As shown in fig. 2, the rotating assembly 20 includes a fixed member 21 and a rotating member 22 hinged to the fixed member 21, the rotating member 22 can rotate horizontally relative to the fixed member 21, and the tractor 11 is detachably connected to the rotating member 22. The rotating assembly 20 further includes a rotating connector (not shown) and a speed reducer 23 disposed on the rotating member 22, the rotating member 22 and the fixing member 21 are respectively connected to the rotating connector, and the speed reducer 23 is engaged with the rotating connector to control the rotating member 22 to horizontally rotate relative to the fixing member 21. Optionally, the swivel connection is a gear. The rotation range of the rotation member 22 with respect to the fixed member 21 is 360 degrees. In order to support the fixed member 21, the swing assembly 20 further includes a first swing leg 24, a second swing leg (not shown), a third swing leg 25 and a fourth swing leg (not shown) respectively hinged to four corners of the fixed member 21; the first swing leg 24 and the third swing leg 25 are disposed at the same end of the fixing member 21; the second swing leg and the fourth swing leg are disposed at the other end of the fixing member 21. Alternatively, the first swing leg 24 moves in opposition to the third swing leg 25 and the second swing leg moves in opposition to the fourth swing leg. During transportation, the third swing leg 25 and the first swing leg 24 are parallel to one side of the fixing member 21, and the fourth swing leg and the second swing leg are parallel to the other side of the fixing member 21.

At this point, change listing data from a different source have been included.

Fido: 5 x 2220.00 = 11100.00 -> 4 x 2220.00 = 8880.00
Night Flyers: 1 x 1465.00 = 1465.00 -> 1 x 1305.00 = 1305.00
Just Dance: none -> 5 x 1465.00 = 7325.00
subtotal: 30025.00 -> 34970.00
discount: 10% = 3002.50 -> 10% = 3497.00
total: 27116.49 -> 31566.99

In one embodiment, the rotating assembly 20 further includes a first power element 26, a second power element (not shown), a third power element (not shown), and a fourth power element (not shown); the first power element 26, the second power element, the third power element and the fourth power element are respectively used for driving the first swing leg 24, the second swing leg, the third swing leg 25 and the fourth swing leg to rotate; alternatively, one end of the first power element 26 is hinged to one end of the fixed member 21, and the other end is hinged to one side of the first swing leg 24; one end of the second power element is hinged with one end of the fixing part 21, and the other end of the second power element is hinged with one side of the second swing supporting leg; one end of the third power element is hinged with one end of the fixing part 21 far away from the first swing leg 24, and the other end is hinged with one side of the third swing leg 25; one end of the fourth power element is hinged to the end of the fixing member 21 remote from the second swing leg, and the other end is hinged to one side of the fourth swing leg. Further, the first power element 26, the second power element, the third power element and the fourth power element are all oil cylinders.

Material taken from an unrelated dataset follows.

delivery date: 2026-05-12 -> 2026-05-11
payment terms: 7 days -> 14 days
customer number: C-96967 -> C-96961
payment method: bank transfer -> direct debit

In one embodiment, the swiveling assembly 20 further includes a first supporting power element 27, a second supporting power element (not shown), a third supporting power element (not shown), and a fourth supporting power element (not shown); the first supporting power element 27, the second supporting power element, the third supporting power element and the fourth supporting power element are respectively used for driving the first swing leg 24, the second swing leg, the third swing leg 25 and the fourth swing leg to extend and retract. Alternatively, one end of the first supporting power element 27 is hinged to one end of the fixed member 21, and the other end is connected to one end of the first swing leg 24; one end of the second supporting power element is hinged with one end of the fixing part 21, and the other end of the second supporting power element is connected with one end of the second swinging supporting leg; one end of the third supporting power element is hinged with one end of the fixing part 21 far away from the first swing supporting leg 24, and the other end is connected with one end of the third swing supporting leg 25; one end of the fourth supporting power element is hinged to one end of the fixing member 21 away from the second swing leg, and the other end is connected to one end of the fourth swing leg. Further, the first supporting power element 27, the second supporting power element, the third supporting power element and the fourth supporting power element are all oil cylinders.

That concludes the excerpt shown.